6 steps to get your new product approved by FDA

6 steps to get your new product approved by FDA

In the USA, any new drug or biologic needs a stamp of approval from the Food and Drug Administration (FDA) before going to the market. The development of a new drug and the approval process can be long and difficult. To make it easier for you, we have gathered below all the tips and information you will need to get through the 6 steps of the approval process.

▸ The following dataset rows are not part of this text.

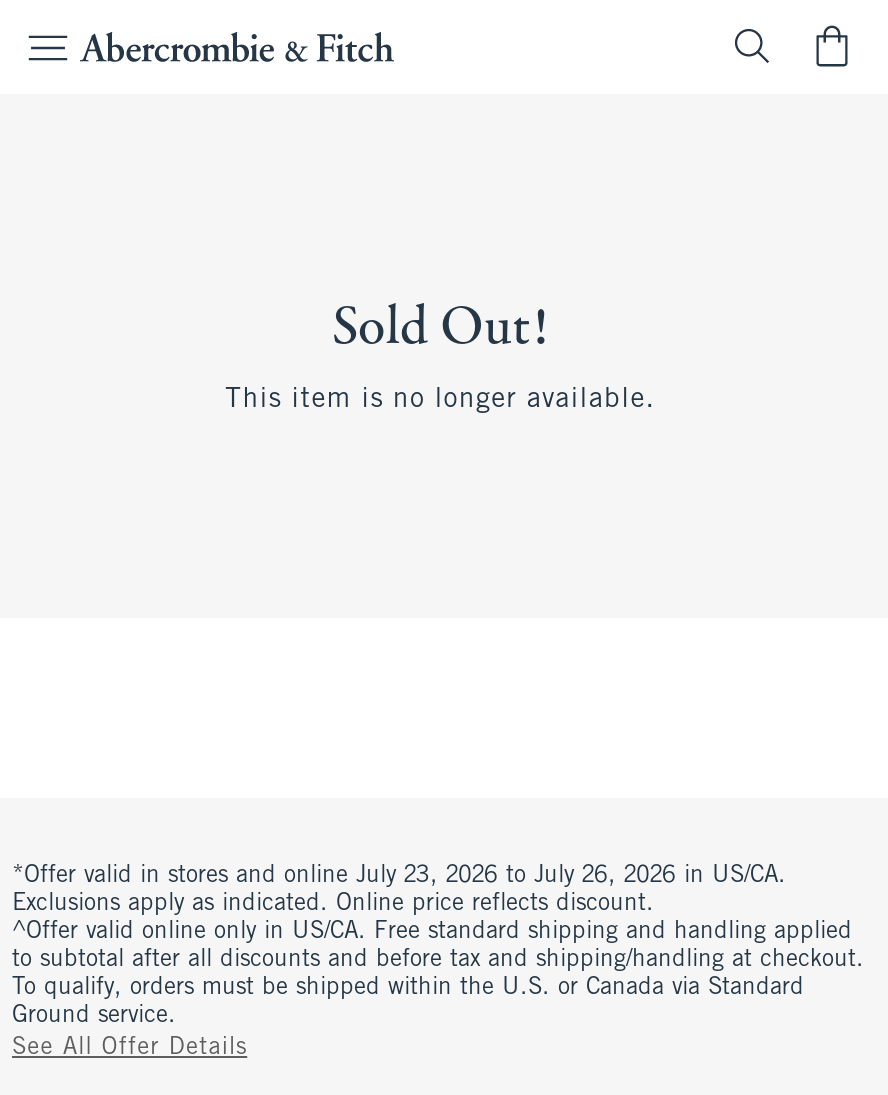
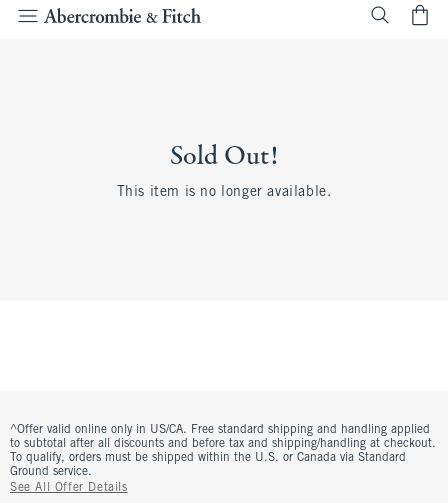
- *Offer valid in stores and online July 23, 2026 to July 26, 2026 in US/CA.
- Exclusions apply as indicated. Online price reflects discount.
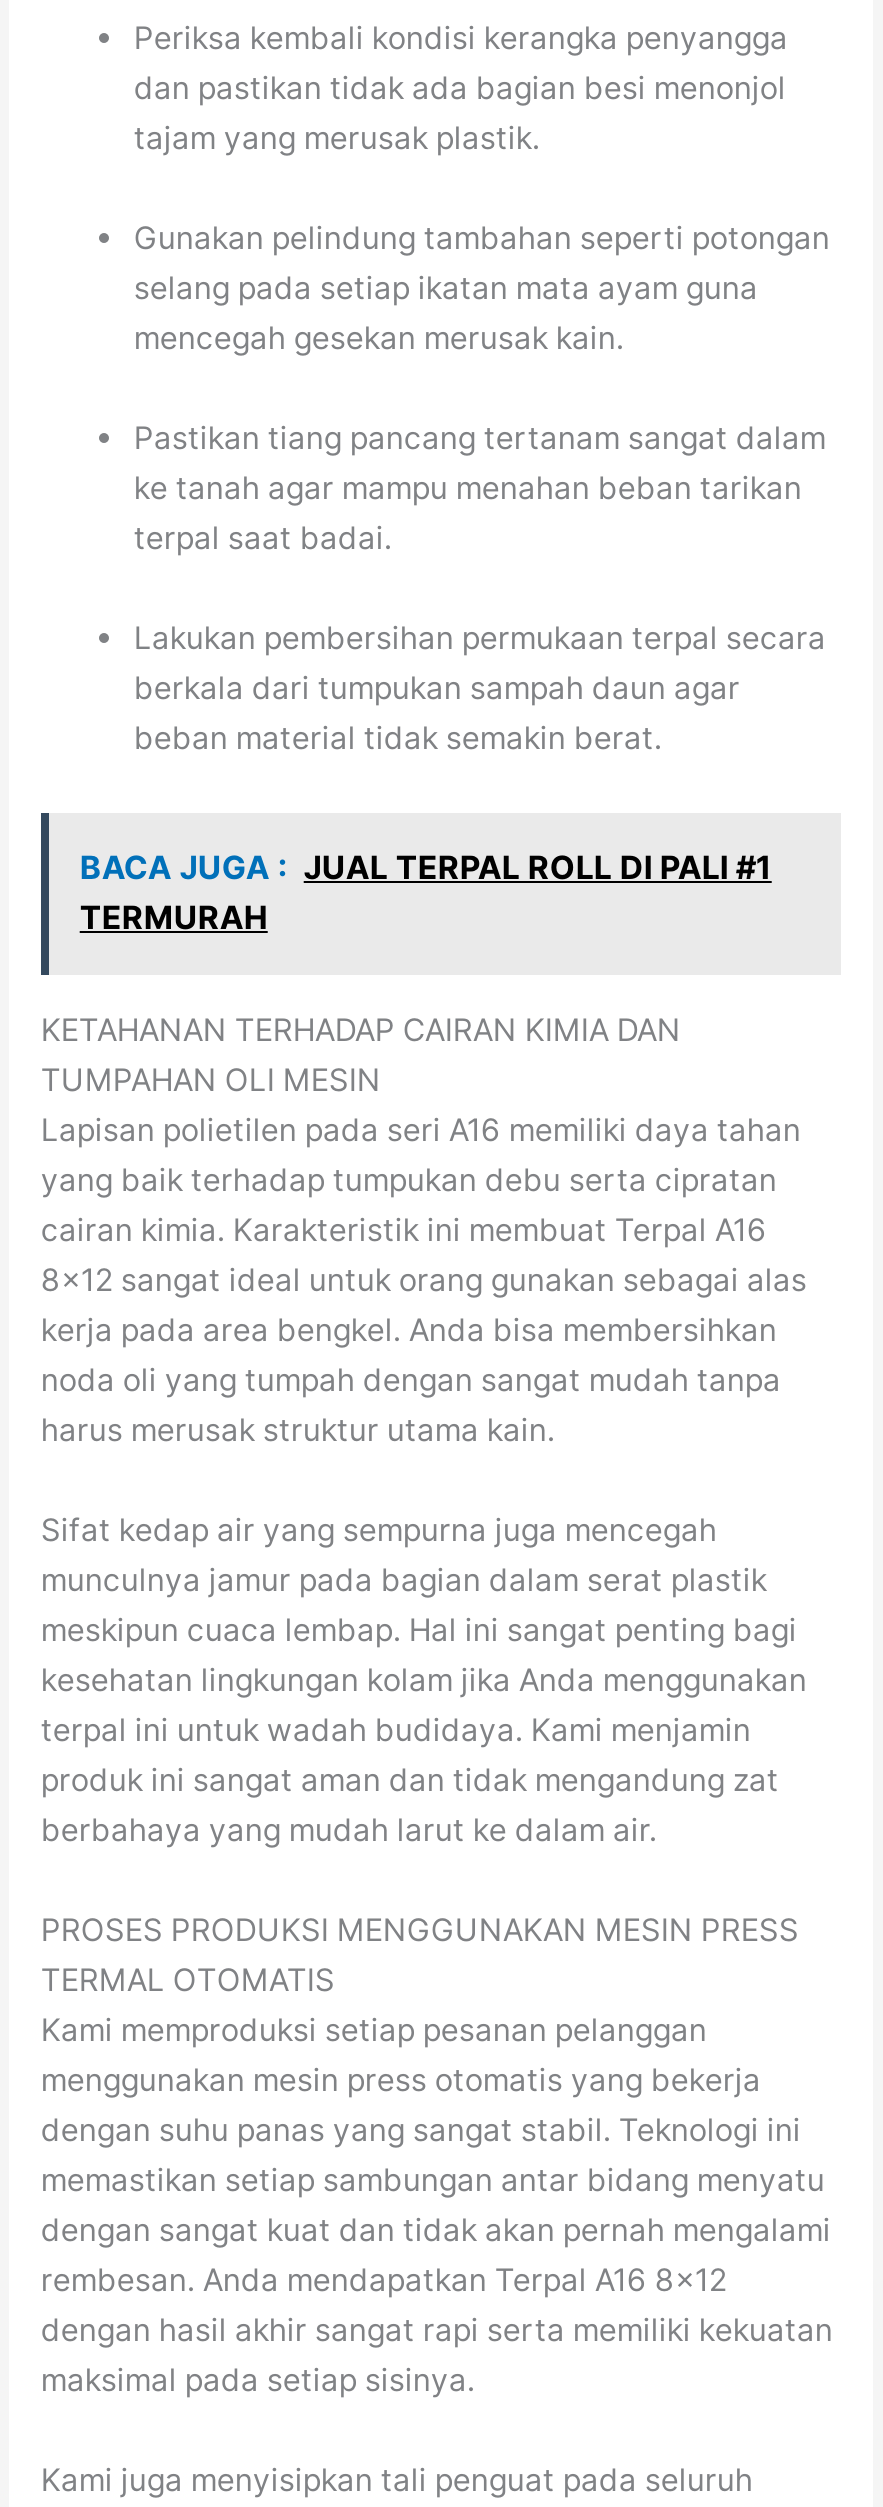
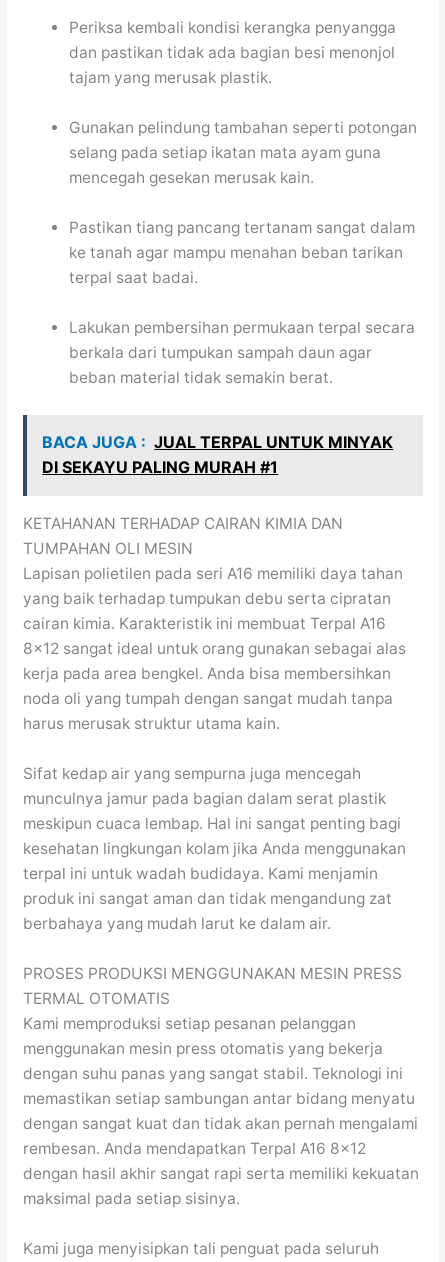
- BACA JUGA : JUAL TERPAL ROLL DI PALI #1
- TERMURAH
+ BACA JUGA : JUAL TERPAL UNTUK MINYAK
+ DI SEKAYU PALING MURAH #1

Scheme showing the timeline for a new drug development, for FDA approval
New drug development: the six steps towards FDA approval

Step 1: In vitro studies, gather info on the new compound

Aims:

  • Provide results that will support an Investigational New Drug (IND) application
  • Minimize the risks before clinical trials

Outcomes:

  • First keys to understanding the new drug mechanism of action
  • Preliminary toxicity profile
  • Preliminary efficacy assessment

What does the FDA require?

In vitro results on 2D and 3D cell cultures are required in the IND application. However, it doesn’t take into account the cell environment and how the compound could interact with it. That’s why biotechs are developing more accurate in vitro assays. Testing on bio-printed tissue, organ-on-a-chip assays or organoids will most likely become the in vitro norm for the FDA.

Bio-printed tissue is one of the most popular new in vitro methods. The tissue is reconstructed thanks to a 3D printer filled with bio-ink, a gel carrying human-derived cells. This method can reconstruct the 3-dimensional structure of human tissue from most organs. Testing new drugs on these reconstructed tissues can provide a lot more information than 2D cells and more accurate results than animal testing. This technique is also able to model a patient’s tumor from actual tumor cells. This can be key to develop personalized cancer therapy.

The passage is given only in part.